> **Exercise objective**
From the data below, set down exactly the lines between the one holding "[327,929,549,944] of what" and the one holding "data science teams", inclusive, and no others.

> **Exercise data**
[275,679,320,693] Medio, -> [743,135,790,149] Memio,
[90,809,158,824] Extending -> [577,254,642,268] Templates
---
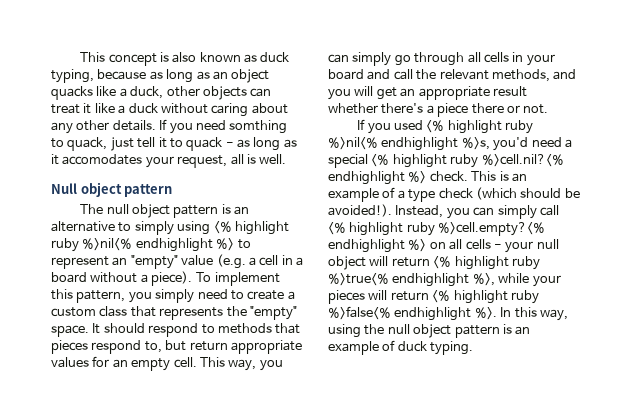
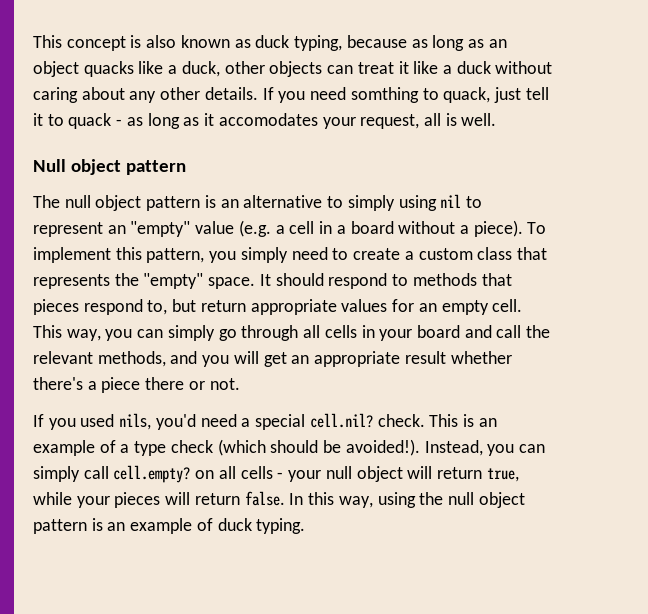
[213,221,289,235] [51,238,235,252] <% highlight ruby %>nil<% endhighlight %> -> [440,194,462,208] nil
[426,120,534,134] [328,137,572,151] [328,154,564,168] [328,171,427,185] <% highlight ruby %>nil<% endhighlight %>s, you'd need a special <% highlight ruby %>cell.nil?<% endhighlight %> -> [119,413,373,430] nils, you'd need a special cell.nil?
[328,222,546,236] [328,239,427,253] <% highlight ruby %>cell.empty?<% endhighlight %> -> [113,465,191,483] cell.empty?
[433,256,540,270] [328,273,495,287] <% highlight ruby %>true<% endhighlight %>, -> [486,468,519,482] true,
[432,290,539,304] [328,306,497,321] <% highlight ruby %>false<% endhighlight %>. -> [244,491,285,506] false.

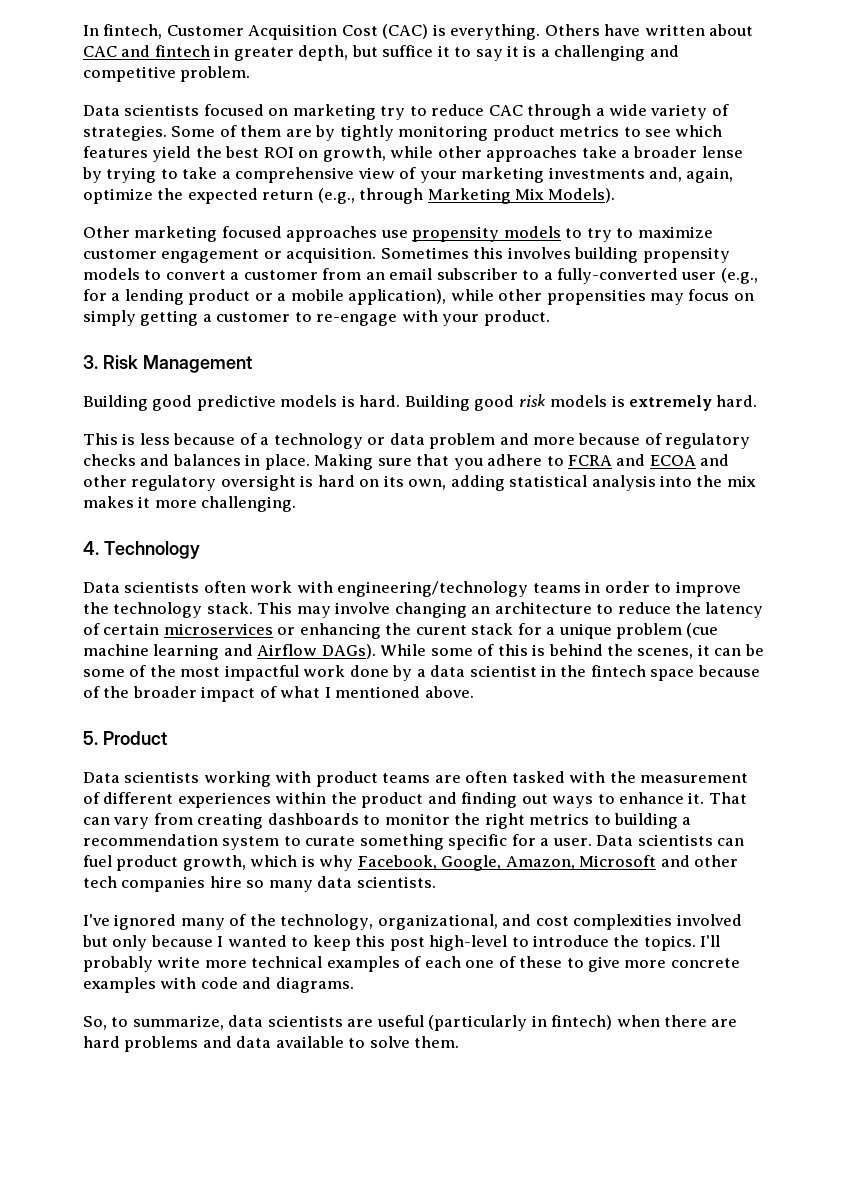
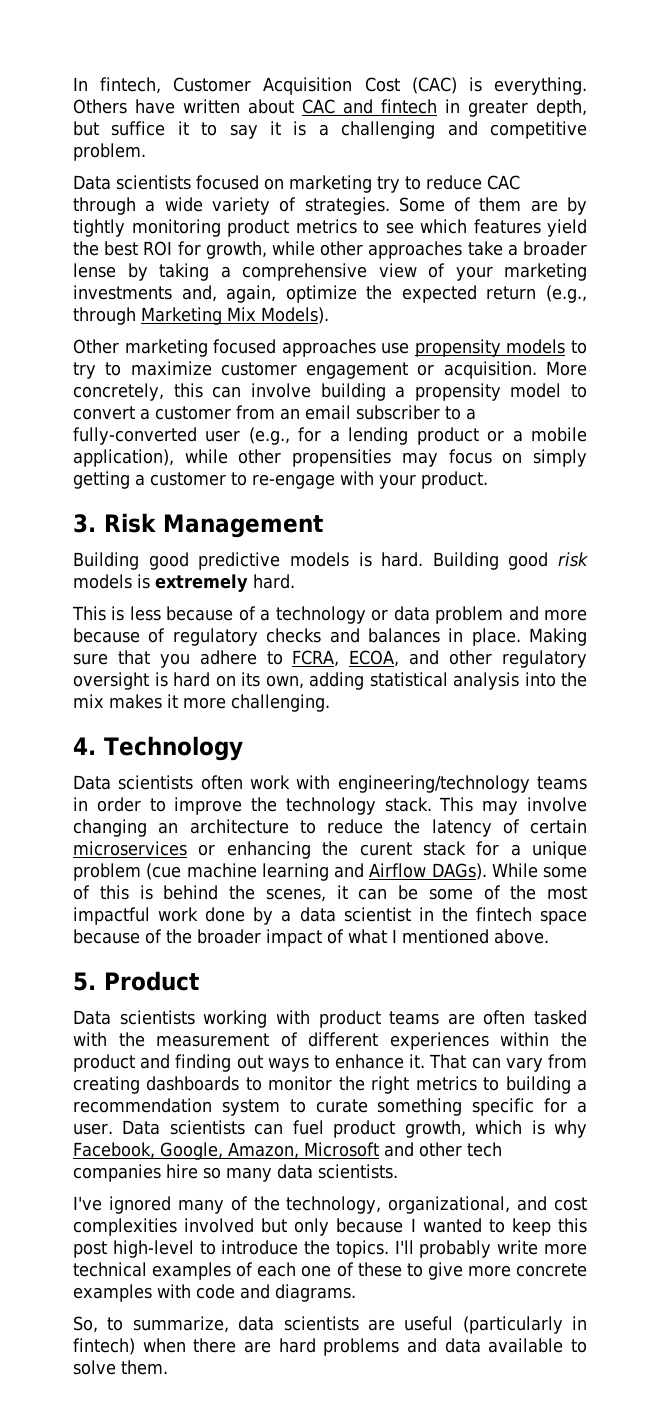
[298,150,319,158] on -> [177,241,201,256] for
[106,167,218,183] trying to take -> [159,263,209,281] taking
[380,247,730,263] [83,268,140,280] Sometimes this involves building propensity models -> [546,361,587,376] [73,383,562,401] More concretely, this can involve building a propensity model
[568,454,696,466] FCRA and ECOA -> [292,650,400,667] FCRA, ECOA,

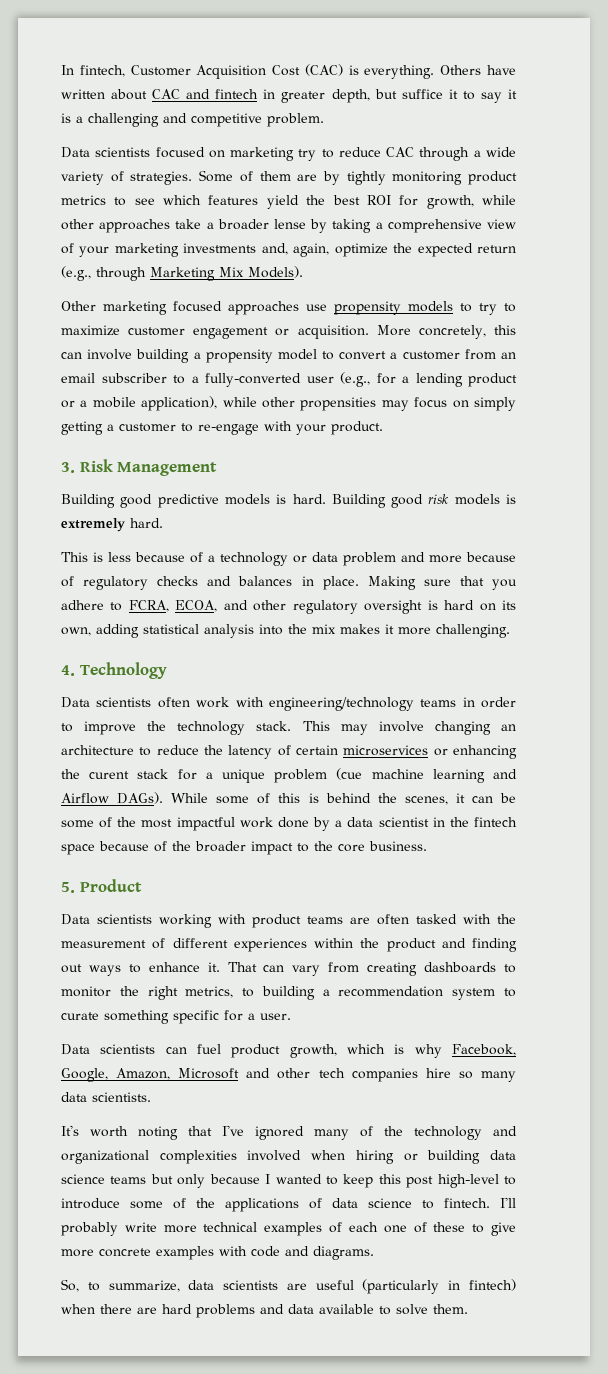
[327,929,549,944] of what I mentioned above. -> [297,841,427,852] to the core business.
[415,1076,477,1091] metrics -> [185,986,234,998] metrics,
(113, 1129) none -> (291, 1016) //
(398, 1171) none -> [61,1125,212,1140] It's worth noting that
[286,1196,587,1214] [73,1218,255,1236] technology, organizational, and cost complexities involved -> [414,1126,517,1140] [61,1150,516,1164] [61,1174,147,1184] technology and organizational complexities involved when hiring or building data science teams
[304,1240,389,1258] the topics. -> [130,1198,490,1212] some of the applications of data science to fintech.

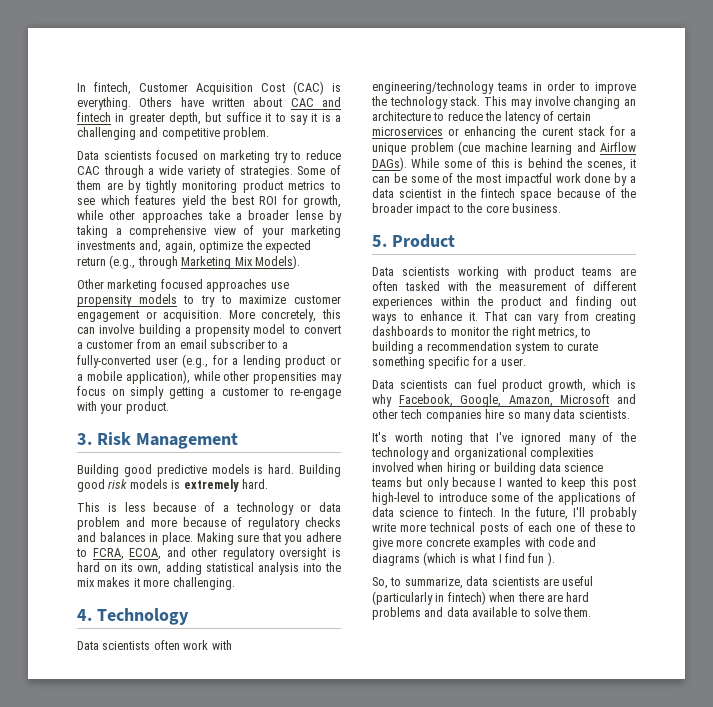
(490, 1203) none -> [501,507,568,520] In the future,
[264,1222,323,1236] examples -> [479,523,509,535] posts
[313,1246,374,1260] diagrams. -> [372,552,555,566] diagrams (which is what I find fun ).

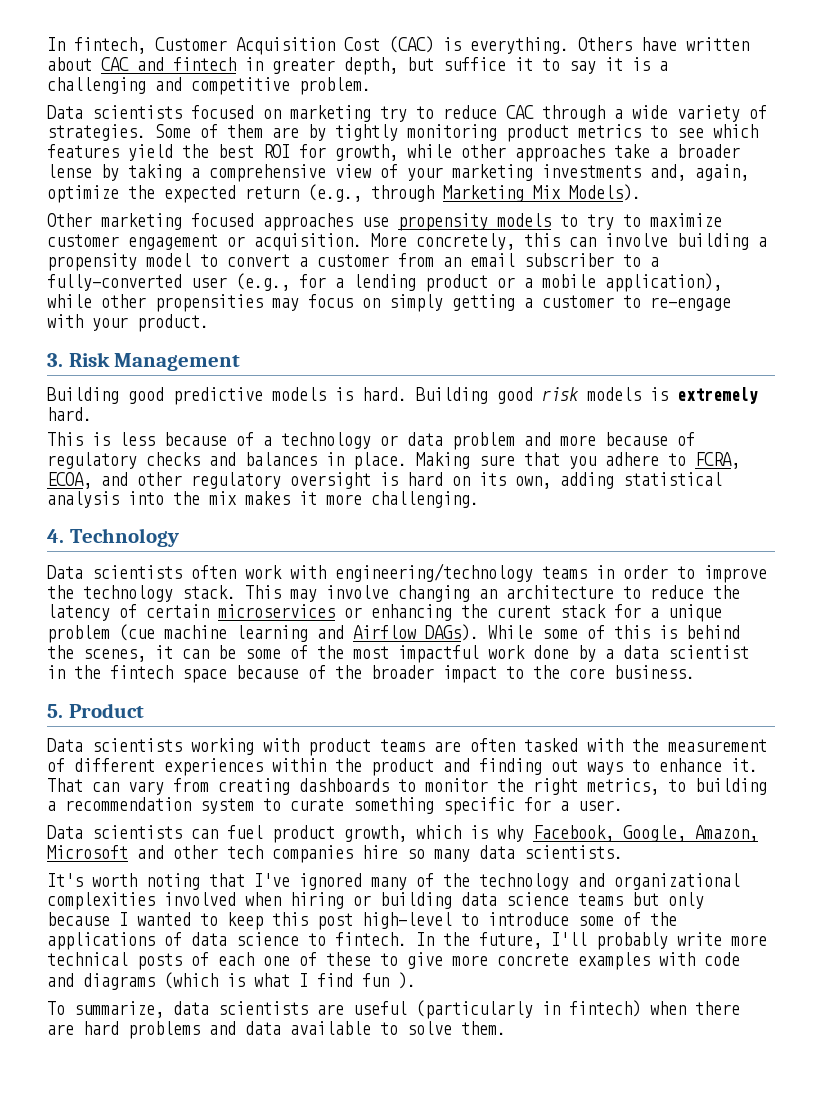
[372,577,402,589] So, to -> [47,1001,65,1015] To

> **Answer area**
[327,929,549,944] of what I mentioned above. -> [297,841,427,852] to the core business.
[415,1076,477,1091] metrics -> [185,986,234,998] metrics,
(113, 1129) none -> (291, 1016) //
(398, 1171) none -> [61,1125,212,1140] It's worth noting that
[286,1196,587,1214] [73,1218,255,1236] technology, organizational, and cost complexities involved -> [414,1126,517,1140] [61,1150,516,1164] [61,1174,147,1184] technology and organizational complexities involved when hiring or building data science teams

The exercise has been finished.